Charlie told me whenever he met a new acquaintance and he said he was a roundup cook by profession, he looked on him with some doubt as to his being human.

I was associated with Charlie for a good many years and I think I knew him as well as anybody could, and I think as a man and a friend he had very few equals. He was a fine Western artist, but Will Rogers said Charlie would have been a great man if he couldn’t have painted a fence post. I thing that told the whole story.

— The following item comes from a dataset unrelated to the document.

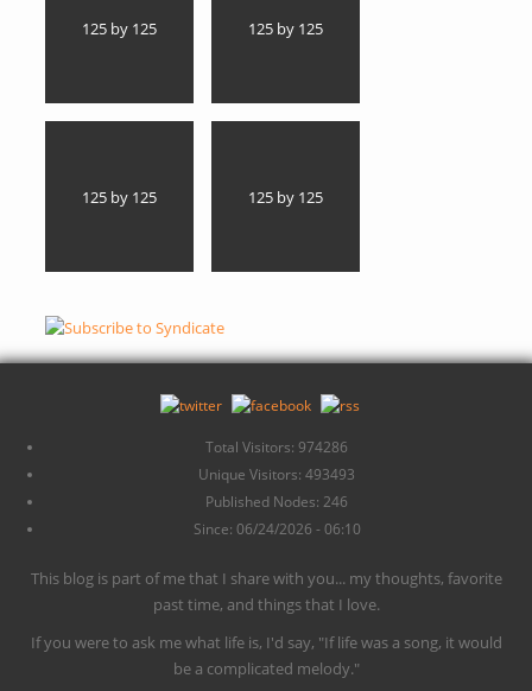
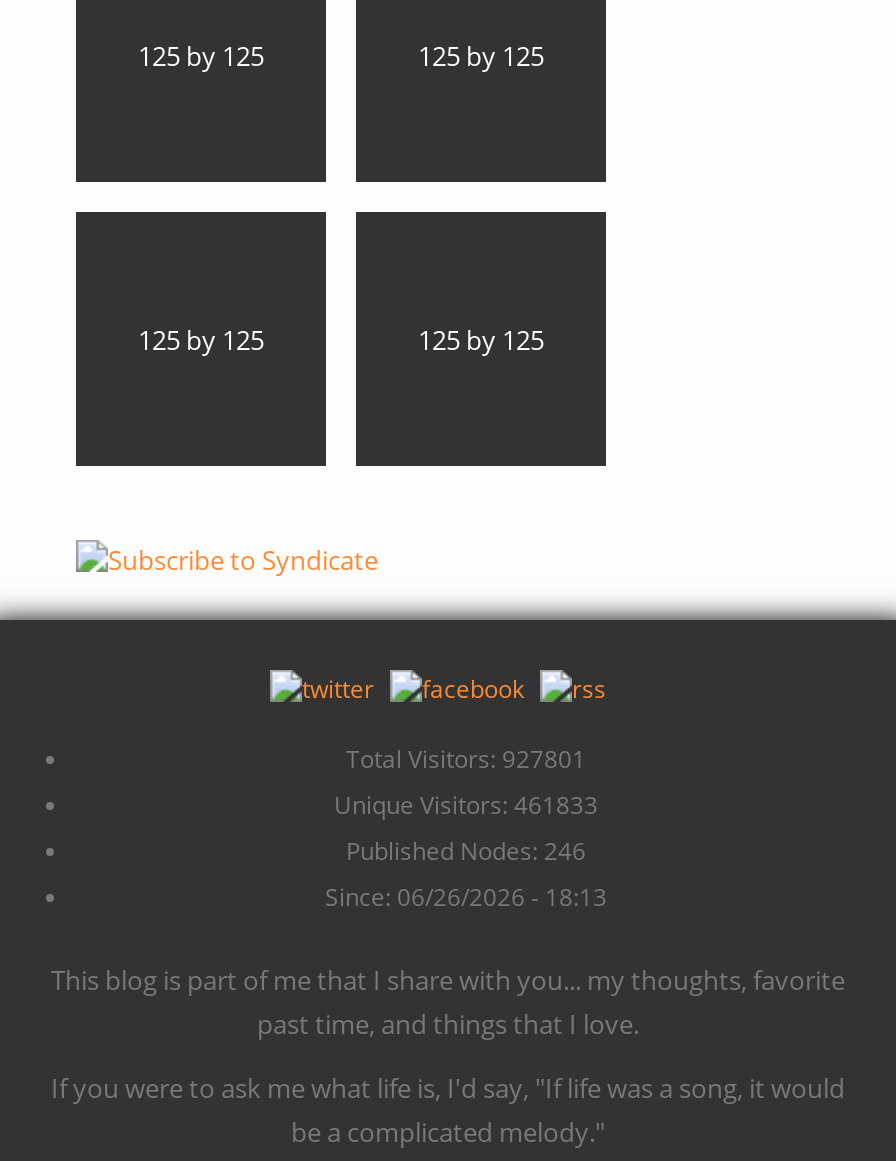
[205,436,348,457] Total Visitors: 974286 -> [346,743,586,777] Total Visitors: 927801
[198,464,355,484] Unique Visitors: 493493 -> [334,789,598,823] Unique Visitors: 461833
[193,518,360,539] Since: 06/24/2026 - 06:10 -> [325,881,607,915] Since: 06/26/2026 - 18:13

Charlie enjoyed telling jokes on himself, which very few people do. He told me about one time the Captain of the Judith Basin Roundup sent another cowboy and himself to the Moccasin Roundup to rep (that was to gather any cattle that had drifted from their home range). The other man took a violin which he played a little, and Charlie took some paint and some brushes. The next year the boss of the Basin Range met the boss of the Moccasin Range and said, “What was the matter last year? I had a lot of cattle over on your range. I sent two men over there and didn’t get hardly any cattle.”

The other boss said, “What the Hell could you expect? You sent a fiddler and a painter over there to act as cowboys.”

All during Charlie Russell’s life as a cowboy he drew pictures for pastime—sometimes with a lead pencil and sometimes with a paint brush and even in his earliest and rough work, one could always recognize the man or horse that he had used for the picture. We used to wonder at those pictures but he (or us) never dreamed that he was the making of the greatest Western artist of his day, which I believe has been conceded by art critics.

The last riding for wages that Charlie did was for the Bear Paw Pool at Chinook on Milk River. They were a combination of the Judith Basin Pool that he had worked for several years, but had moved their cattle across the Missouri River into the Bear Paw country. Charlie told me the reason he quit punching cows. The last winter he stayed in Chinook him and some other boys had a cabin that they wintered in and it was so cold they put on German socks and lined mittens10 to cook and eat breakfast, and nearly froze at that. I think it was in the year 1892 he bid goodbye to the range and saddled and packed his horses and headed for Great Falls to try his luck at painting. He told me he had tough going for quite awhile as he did not know the price to ask for a picture.

I have seen some of Charlie’s pictures that he sold for ten dollars at that time, that afterwards he sold one to the Prince of Wales for ten thousand dollars that I couldn’t see a great deal of difference. I think this money difference was due to his business manager—his wife, Nancy C. Russell, who certainly deserves great credit for making Charlie’s name famous. She is in very poor health at this time (1939) and has suffered for a long time but she has a great fighting heart and has never said “Whoa” in a bad place.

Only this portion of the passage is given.